What is being asked. Please find all lines in the data that hold the string "available" and copy them.

(Dataset entries)
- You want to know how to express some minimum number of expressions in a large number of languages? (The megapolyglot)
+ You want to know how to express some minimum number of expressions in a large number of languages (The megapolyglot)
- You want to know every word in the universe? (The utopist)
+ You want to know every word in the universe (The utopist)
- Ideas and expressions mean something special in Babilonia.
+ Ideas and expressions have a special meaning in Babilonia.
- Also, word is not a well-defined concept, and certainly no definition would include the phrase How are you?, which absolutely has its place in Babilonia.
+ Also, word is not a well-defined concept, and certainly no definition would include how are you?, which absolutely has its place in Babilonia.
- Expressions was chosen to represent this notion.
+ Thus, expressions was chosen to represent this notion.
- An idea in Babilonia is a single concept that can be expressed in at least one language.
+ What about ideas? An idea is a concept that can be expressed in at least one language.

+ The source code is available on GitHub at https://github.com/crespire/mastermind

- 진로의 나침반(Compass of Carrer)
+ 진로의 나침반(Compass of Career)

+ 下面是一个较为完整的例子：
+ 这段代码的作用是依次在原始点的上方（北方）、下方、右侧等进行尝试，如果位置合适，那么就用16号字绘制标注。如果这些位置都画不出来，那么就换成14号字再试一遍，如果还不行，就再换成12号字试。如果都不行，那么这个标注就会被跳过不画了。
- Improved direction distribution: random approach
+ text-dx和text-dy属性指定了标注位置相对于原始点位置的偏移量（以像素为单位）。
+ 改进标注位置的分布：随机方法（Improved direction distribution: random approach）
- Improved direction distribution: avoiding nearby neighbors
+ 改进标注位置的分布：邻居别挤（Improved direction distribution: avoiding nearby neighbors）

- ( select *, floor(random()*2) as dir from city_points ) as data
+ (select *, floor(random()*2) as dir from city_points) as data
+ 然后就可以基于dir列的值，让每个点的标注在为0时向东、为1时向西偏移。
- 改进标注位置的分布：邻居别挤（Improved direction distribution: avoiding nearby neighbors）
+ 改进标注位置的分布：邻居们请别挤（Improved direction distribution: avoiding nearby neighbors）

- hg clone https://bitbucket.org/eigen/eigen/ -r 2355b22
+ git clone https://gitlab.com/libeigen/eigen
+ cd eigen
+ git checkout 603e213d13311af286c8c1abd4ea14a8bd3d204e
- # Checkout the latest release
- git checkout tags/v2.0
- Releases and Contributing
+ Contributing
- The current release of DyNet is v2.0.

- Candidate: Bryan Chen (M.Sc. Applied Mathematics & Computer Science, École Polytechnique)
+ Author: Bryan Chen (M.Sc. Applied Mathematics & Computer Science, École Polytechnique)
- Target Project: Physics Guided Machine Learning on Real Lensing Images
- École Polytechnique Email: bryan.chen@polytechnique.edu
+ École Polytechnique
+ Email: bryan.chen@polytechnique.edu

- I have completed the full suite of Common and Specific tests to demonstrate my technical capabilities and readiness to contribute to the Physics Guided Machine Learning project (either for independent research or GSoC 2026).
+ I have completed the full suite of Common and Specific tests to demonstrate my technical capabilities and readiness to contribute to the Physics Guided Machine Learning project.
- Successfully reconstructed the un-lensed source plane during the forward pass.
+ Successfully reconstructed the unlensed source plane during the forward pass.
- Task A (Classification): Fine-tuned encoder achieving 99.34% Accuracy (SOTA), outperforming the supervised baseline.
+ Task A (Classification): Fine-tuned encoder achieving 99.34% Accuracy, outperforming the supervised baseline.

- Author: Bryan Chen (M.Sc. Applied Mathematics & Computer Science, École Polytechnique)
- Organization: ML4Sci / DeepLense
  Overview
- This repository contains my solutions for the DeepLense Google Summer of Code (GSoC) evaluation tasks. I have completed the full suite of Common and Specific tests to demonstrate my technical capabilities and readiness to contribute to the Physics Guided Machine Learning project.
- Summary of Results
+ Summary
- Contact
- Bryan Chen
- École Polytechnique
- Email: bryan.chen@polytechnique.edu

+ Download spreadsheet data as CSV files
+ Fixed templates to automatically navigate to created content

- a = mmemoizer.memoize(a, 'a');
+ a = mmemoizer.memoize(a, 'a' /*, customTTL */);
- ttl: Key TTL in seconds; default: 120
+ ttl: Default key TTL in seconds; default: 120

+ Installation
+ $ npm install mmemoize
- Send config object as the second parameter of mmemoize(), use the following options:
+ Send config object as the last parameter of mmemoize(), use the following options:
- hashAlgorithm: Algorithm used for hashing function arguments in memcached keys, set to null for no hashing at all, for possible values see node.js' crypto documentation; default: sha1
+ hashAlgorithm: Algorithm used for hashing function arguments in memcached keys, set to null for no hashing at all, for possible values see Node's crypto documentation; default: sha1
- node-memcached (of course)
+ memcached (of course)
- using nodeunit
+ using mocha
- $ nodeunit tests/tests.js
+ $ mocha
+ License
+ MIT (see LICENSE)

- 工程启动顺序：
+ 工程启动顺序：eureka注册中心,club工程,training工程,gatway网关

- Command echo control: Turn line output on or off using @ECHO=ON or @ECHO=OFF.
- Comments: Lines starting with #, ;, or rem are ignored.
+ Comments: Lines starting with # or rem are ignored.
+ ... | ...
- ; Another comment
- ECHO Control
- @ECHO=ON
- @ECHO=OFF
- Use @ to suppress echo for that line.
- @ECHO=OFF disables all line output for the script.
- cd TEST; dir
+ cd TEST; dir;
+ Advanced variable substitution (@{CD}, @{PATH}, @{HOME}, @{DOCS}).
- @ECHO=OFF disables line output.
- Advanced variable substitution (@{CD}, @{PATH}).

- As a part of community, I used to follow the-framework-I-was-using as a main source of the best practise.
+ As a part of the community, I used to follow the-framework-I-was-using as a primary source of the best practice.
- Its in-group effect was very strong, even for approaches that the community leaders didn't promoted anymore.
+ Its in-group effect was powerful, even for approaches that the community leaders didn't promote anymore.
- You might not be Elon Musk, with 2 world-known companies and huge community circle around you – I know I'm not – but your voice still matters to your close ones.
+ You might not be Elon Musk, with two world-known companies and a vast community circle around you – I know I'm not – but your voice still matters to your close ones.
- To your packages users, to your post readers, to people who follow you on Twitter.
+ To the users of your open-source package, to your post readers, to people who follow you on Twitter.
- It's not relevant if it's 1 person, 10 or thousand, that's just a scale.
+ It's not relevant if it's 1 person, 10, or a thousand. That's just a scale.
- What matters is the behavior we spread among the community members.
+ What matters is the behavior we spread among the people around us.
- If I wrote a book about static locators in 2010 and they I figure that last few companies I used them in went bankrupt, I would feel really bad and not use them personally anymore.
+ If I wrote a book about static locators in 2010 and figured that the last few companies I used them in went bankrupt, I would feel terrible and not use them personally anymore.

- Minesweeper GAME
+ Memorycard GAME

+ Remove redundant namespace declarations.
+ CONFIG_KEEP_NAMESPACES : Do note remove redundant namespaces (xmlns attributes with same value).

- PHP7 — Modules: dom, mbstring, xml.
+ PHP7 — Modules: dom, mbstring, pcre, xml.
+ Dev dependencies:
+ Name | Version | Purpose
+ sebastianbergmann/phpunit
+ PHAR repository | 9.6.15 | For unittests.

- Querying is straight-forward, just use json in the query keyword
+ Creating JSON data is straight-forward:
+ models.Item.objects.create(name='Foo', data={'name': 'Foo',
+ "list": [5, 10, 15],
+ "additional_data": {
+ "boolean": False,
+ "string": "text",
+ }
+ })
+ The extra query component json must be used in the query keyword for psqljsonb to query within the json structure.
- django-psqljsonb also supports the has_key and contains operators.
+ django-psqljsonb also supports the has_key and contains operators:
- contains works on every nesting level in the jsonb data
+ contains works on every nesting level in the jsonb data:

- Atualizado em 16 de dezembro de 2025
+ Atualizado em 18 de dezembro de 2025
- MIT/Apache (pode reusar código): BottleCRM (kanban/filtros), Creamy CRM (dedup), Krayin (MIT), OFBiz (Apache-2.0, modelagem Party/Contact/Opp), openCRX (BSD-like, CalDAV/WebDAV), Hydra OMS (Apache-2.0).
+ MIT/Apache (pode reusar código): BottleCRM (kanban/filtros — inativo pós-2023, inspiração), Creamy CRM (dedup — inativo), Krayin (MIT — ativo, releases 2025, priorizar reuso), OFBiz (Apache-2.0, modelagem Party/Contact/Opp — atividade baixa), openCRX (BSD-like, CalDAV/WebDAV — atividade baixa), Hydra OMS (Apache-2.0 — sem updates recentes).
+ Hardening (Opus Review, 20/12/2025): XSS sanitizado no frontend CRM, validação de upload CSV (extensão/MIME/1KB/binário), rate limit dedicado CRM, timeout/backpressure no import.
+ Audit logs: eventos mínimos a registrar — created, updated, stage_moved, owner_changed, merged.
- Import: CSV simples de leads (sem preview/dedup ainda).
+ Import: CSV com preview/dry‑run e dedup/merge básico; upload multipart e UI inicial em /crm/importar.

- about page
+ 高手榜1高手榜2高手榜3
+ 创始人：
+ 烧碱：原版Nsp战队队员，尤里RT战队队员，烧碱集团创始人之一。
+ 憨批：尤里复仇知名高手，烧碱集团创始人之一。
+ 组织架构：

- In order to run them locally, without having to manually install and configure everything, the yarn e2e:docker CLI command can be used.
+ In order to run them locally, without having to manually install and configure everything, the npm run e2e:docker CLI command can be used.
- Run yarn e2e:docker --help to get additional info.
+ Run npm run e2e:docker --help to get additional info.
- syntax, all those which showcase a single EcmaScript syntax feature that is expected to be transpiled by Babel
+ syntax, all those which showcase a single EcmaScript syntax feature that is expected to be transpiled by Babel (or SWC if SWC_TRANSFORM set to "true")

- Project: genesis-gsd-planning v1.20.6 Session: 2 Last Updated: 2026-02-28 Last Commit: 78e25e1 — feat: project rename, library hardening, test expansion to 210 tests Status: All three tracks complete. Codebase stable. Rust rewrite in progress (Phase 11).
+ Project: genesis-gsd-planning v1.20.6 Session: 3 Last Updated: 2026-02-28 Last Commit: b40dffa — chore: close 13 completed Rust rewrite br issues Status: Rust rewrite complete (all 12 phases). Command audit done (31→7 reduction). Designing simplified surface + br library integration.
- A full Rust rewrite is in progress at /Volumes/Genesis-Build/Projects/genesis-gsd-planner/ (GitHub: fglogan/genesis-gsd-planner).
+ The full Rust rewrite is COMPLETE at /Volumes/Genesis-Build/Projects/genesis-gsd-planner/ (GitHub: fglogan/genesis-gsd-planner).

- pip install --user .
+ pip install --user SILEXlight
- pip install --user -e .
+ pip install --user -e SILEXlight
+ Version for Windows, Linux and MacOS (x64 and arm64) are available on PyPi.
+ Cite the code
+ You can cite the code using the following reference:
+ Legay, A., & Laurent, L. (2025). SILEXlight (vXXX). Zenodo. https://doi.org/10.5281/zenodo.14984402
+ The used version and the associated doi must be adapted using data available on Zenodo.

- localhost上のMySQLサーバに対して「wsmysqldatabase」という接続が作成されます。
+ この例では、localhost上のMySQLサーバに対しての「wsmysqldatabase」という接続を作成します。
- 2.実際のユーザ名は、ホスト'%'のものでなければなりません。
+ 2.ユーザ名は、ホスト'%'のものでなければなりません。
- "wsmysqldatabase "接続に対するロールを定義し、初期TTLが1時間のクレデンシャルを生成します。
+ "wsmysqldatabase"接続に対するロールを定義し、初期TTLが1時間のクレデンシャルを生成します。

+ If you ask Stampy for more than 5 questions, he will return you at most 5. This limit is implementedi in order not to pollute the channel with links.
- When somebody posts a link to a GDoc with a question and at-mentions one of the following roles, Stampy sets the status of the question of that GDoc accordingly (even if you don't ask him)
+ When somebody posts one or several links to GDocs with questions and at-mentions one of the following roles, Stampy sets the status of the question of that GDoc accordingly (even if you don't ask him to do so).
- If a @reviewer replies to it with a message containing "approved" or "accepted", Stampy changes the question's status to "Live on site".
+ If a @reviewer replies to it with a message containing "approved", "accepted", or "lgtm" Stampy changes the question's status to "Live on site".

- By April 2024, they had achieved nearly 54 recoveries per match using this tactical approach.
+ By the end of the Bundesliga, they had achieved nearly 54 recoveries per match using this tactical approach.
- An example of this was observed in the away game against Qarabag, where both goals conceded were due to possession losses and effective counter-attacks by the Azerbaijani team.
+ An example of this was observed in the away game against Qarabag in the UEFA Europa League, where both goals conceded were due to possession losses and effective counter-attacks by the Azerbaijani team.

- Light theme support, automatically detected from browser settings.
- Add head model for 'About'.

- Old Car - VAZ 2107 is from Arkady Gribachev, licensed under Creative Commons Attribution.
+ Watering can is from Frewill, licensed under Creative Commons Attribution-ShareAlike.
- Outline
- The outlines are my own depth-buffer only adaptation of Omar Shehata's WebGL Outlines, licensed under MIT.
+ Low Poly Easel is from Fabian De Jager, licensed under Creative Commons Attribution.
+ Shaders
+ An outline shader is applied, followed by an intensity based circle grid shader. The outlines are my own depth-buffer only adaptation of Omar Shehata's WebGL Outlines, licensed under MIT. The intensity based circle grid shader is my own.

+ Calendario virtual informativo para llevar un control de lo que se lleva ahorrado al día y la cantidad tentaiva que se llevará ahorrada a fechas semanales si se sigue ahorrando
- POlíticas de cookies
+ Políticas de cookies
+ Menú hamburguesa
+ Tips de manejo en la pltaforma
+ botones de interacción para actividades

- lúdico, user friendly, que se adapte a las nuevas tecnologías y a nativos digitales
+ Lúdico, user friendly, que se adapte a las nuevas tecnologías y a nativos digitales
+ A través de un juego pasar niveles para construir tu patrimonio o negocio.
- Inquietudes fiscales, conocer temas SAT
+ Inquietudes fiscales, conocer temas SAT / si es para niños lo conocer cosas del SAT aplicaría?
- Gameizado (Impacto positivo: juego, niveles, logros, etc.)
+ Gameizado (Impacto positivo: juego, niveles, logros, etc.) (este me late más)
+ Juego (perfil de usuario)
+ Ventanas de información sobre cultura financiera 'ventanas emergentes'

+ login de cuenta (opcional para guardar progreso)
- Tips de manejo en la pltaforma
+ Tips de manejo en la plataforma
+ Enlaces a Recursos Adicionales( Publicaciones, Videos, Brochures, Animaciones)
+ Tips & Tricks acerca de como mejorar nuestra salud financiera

Solution.
+ The source code is available on GitHub at https://github.com/crespire/mastermind
+ Version for Windows, Linux and MacOS (x64 and arm64) are available on PyPi.
+ The used version and the associated doi must be adapted using data available on Zenodo.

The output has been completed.